• **WHAT THE TASK ASKS**
No picture belongs in the copy. Repeat each line below exactly.

*** Block opens ***

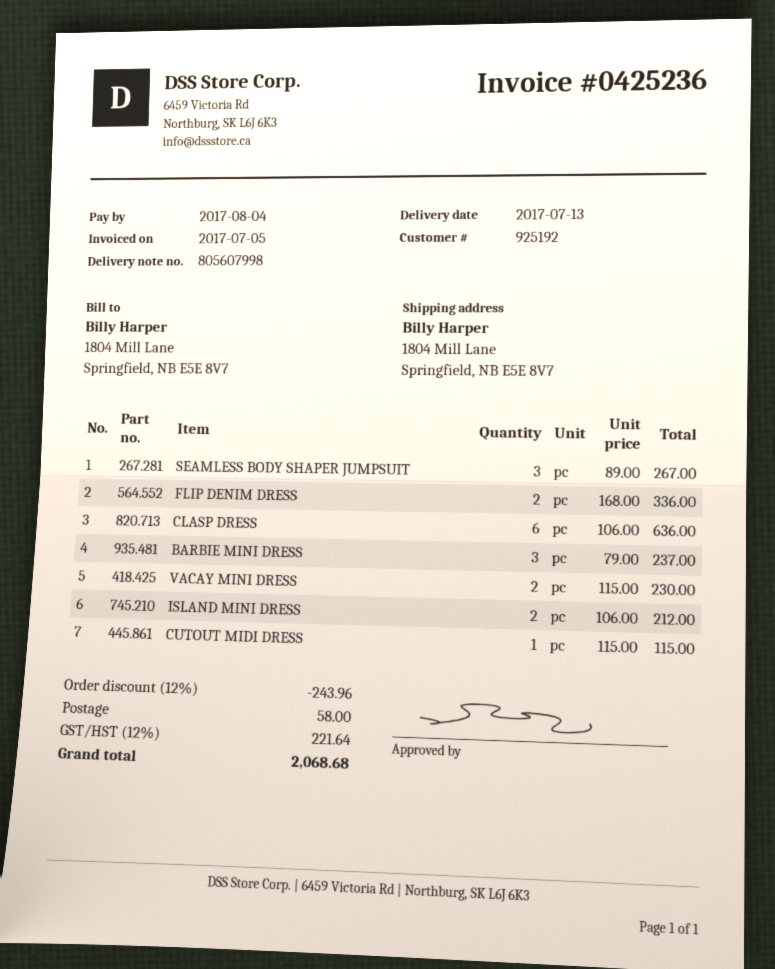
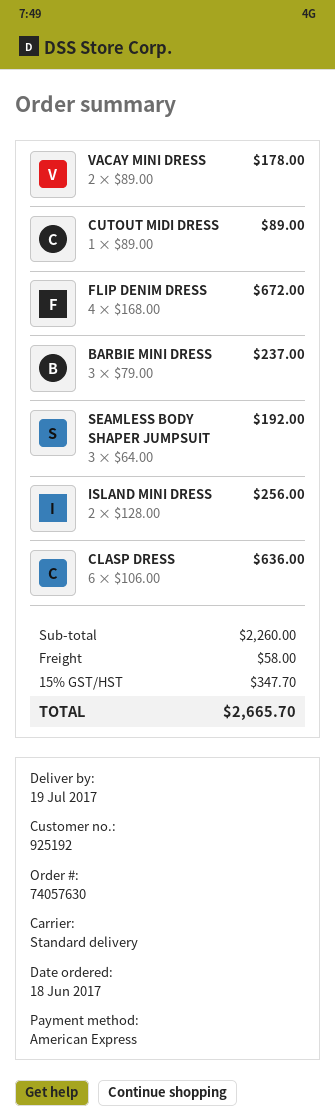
delivery date: 2017-07-13 -> 2017-07-19
SEAMLESS BODY SHAPER JUMPSUIT: 3 x 89.00 = 267.00 -> 3 x 64.00 = 192.00
FLIP DENIM DRESS: 2 x 168.00 = 336.00 -> 4 x 168.00 = 672.00
VACAY MINI DRESS: 2 x 115.00 = 230.00 -> 2 x 89.00 = 178.00
ISLAND MINI DRESS: 2 x 106.00 = 212.00 -> 2 x 128.00 = 256.00
CUTOUT MIDI DRESS: 1 x 115.00 = 115.00 -> 1 x 89.00 = 89.00
discount: 12% = 243.96 -> none
tax: 12% = 221.64 -> 15% = 347.70
total: 2068.68 -> 2665.70

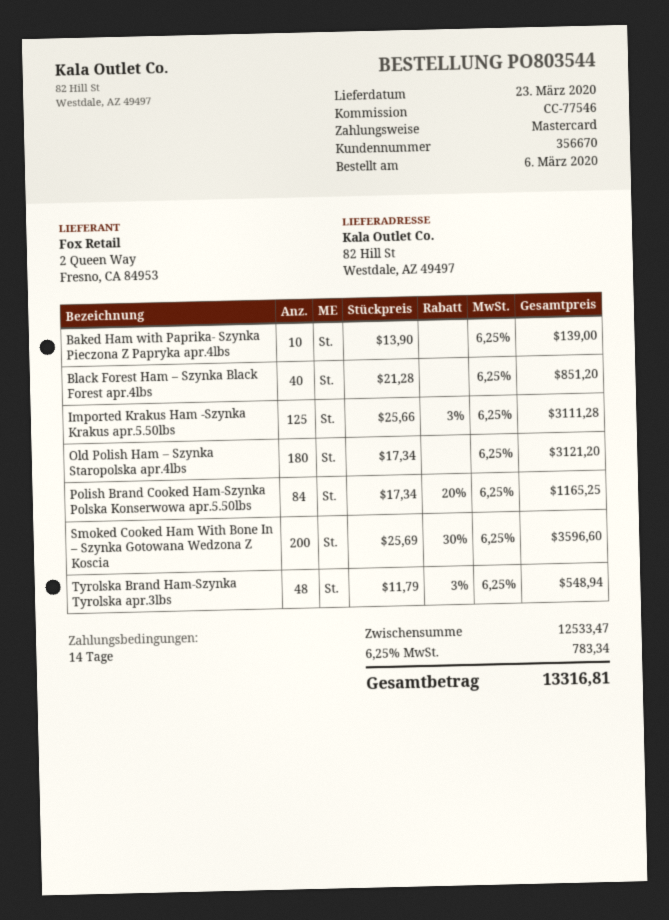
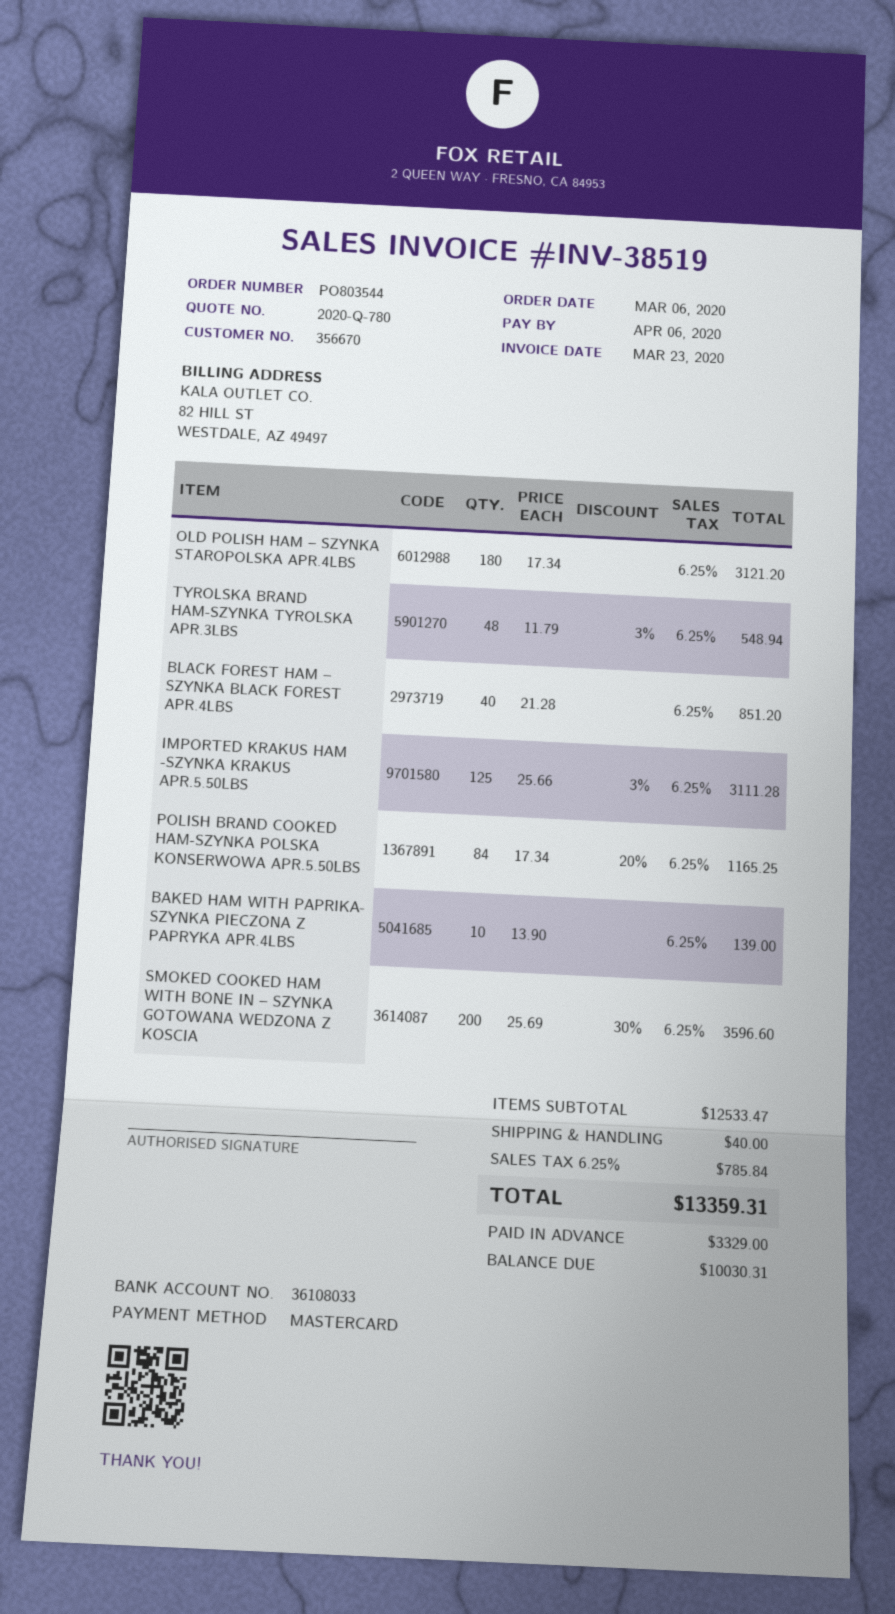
shipping: none -> 40.00
tax: 6.25% = 783.34 -> 6.25% = 785.84
total: 13316.81 -> 13359.31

*** Block closes ***

• **ANSWER BOX**
delivery date: 2017-07-13 -> 2017-07-19
SEAMLESS BODY SHAPER JUMPSUIT: 3 x 89.00 = 267.00 -> 3 x 64.00 = 192.00
FLIP DENIM DRESS: 2 x 168.00 = 336.00 -> 4 x 168.00 = 672.00
VACAY MINI DRESS: 2 x 115.00 = 230.00 -> 2 x 89.00 = 178.00
ISLAND MINI DRESS: 2 x 106.00 = 212.00 -> 2 x 128.00 = 256.00
CUTOUT MIDI DRESS: 1 x 115.00 = 115.00 -> 1 x 89.00 = 89.00
discount: 12% = 243.96 -> none
tax: 12% = 221.64 -> 15% = 347.70
total: 2068.68 -> 2665.70

shipping: none -> 40.00
tax: 6.25% = 783.34 -> 6.25% = 785.84
total: 13316.81 -> 13359.31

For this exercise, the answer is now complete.